We had been introduced by mutual friends at a cocktail party held in the outdoor sculpture garden at the Met. We had been instantly comfortable with each other, so naturally in tune that our friends had laughingly accused us of already knowing each other. We’d both been twenty-one at the time, full of ambition and energy, both of us having just moved from other places, me from Dallas, Brian from Boston.

It had been the happiest time of my life, that first year in New York, a city that had infused me with the perpetual feeling that something great, or at least interesting, was just around the corner. Having been accustomed to the lazy, sunstruck pace of Texas, where the heat forced everyone to ration their energy, I had been galvanized by Manhattan’s cool autumn vitality. You belong here, the city seemed to say, with the honking of canary-colored taxicabs and the screeching and grinding of construction equipment, the sounds of street musicians and bars and rattling subways… all of it meant that I was in a place where things were happening.

It had been easy to find friends, a group of women who filled their spare time with volunteer work, clubs, lessons in things like foreign languages, dancing, tennis. The Manhattanite’s passion for self-improvement had been contagious – soon I’d found myself signing up for clubs and lessons, trying to make every minute of the day purposeful.

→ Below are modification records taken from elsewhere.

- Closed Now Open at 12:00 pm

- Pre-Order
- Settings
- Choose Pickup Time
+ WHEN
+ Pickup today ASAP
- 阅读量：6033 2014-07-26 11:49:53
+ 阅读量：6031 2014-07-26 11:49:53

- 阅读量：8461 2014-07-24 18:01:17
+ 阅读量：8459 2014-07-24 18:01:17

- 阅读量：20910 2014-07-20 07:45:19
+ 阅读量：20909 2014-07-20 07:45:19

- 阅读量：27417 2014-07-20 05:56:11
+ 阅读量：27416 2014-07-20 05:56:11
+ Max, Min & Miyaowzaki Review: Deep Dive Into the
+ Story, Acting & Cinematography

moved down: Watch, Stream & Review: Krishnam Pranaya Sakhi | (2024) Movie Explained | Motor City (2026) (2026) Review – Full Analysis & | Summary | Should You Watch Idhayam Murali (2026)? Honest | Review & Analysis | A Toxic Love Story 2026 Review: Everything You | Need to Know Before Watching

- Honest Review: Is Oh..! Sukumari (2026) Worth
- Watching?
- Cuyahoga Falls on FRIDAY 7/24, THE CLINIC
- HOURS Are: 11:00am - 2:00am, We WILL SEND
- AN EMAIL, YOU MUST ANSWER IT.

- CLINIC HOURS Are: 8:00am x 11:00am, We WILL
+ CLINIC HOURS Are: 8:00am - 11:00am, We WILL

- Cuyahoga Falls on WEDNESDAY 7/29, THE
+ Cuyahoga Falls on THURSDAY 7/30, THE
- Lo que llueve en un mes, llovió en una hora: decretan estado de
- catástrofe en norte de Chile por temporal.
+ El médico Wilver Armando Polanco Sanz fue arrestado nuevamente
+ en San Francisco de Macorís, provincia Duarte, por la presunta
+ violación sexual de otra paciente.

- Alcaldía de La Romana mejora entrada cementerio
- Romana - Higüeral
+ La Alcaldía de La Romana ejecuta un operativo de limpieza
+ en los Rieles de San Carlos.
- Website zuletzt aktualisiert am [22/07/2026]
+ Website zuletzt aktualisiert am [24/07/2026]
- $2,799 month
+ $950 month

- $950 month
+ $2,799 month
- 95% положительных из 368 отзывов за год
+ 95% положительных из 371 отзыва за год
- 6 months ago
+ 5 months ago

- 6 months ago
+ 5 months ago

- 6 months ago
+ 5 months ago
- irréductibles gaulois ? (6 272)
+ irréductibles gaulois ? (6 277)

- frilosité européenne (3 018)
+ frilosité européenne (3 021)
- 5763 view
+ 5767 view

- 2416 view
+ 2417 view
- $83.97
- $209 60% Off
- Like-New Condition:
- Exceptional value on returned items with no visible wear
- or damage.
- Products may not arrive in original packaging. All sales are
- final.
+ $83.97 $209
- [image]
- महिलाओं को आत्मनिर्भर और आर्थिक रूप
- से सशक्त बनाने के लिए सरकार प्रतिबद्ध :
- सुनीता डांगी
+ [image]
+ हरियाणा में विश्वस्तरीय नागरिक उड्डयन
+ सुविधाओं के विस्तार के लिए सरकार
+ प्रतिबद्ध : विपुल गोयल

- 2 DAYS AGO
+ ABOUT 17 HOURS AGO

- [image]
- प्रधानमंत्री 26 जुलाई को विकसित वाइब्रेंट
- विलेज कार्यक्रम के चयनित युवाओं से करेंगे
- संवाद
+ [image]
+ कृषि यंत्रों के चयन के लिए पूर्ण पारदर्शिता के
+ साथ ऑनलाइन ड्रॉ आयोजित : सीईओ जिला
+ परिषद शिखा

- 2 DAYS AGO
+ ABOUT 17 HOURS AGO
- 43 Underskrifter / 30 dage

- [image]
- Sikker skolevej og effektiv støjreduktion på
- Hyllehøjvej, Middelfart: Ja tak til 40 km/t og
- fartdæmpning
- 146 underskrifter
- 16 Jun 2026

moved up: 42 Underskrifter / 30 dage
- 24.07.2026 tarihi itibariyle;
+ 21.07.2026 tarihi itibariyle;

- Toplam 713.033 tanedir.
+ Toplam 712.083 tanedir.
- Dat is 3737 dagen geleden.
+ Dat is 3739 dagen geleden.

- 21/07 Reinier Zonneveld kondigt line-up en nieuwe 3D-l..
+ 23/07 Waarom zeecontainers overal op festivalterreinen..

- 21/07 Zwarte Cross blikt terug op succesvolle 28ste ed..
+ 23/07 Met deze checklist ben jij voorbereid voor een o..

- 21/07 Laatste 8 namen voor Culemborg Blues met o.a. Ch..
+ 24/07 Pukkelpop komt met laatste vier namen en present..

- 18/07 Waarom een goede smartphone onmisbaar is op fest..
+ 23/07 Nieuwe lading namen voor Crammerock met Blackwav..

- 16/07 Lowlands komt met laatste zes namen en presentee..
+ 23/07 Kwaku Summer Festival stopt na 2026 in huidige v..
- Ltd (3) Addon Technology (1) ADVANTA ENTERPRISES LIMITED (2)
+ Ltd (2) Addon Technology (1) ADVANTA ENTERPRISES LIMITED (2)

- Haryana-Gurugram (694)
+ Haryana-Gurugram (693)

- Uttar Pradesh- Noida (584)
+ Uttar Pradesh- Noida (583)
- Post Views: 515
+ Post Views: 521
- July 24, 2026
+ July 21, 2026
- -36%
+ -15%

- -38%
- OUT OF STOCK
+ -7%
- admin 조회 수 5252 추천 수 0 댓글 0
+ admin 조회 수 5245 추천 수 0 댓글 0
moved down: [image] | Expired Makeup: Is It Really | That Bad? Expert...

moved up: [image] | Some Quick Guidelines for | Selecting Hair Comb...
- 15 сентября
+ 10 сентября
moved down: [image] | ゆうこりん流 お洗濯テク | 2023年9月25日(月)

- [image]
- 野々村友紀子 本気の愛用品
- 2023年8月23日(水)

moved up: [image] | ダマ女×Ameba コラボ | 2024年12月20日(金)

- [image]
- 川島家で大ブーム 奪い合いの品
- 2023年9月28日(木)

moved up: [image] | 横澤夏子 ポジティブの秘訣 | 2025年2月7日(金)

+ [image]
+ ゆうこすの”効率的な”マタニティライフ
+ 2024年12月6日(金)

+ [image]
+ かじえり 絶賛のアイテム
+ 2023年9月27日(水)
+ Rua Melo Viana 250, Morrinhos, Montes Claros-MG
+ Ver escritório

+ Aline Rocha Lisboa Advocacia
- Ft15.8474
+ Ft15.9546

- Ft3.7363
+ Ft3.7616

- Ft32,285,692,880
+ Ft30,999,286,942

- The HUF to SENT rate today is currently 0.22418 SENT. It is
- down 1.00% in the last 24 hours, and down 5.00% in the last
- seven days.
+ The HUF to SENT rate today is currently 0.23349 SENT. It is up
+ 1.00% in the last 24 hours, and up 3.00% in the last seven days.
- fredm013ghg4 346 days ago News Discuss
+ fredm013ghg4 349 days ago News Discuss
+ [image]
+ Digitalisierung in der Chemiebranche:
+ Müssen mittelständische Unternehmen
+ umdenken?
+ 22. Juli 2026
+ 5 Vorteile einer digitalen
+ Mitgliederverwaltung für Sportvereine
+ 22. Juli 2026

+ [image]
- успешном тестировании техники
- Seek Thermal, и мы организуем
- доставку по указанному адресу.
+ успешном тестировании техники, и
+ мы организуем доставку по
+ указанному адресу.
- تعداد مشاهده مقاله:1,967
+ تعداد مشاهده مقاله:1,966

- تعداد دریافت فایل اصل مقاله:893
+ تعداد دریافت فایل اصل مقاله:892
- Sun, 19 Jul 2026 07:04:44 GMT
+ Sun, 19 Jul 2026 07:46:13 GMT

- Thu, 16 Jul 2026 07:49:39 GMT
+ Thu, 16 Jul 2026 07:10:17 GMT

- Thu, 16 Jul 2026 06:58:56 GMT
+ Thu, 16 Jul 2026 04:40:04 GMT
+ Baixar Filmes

In retrospect, I had to wonder how much of my falling in love with New York had been the adjuvant to falling in love with Brian. Had I met Brian in another place, I wasn’t certain that we would have lasted as long as we had. He had been a good lover, considerate in bed, but his Wall Street job had entailed sixteen-hour workdays and preoccupations with things such as the upcoming nonfarm payroll numbers or what was happening on Bloomberg at one a.m. It had made him perpetually tired and distracted. He had used alcohol to relieve the stress, and that hadn’t exactly helped our love life. But even at the beginning of our relationship, I had never experienced anything with Brian that even remotely resembled what had happened last night.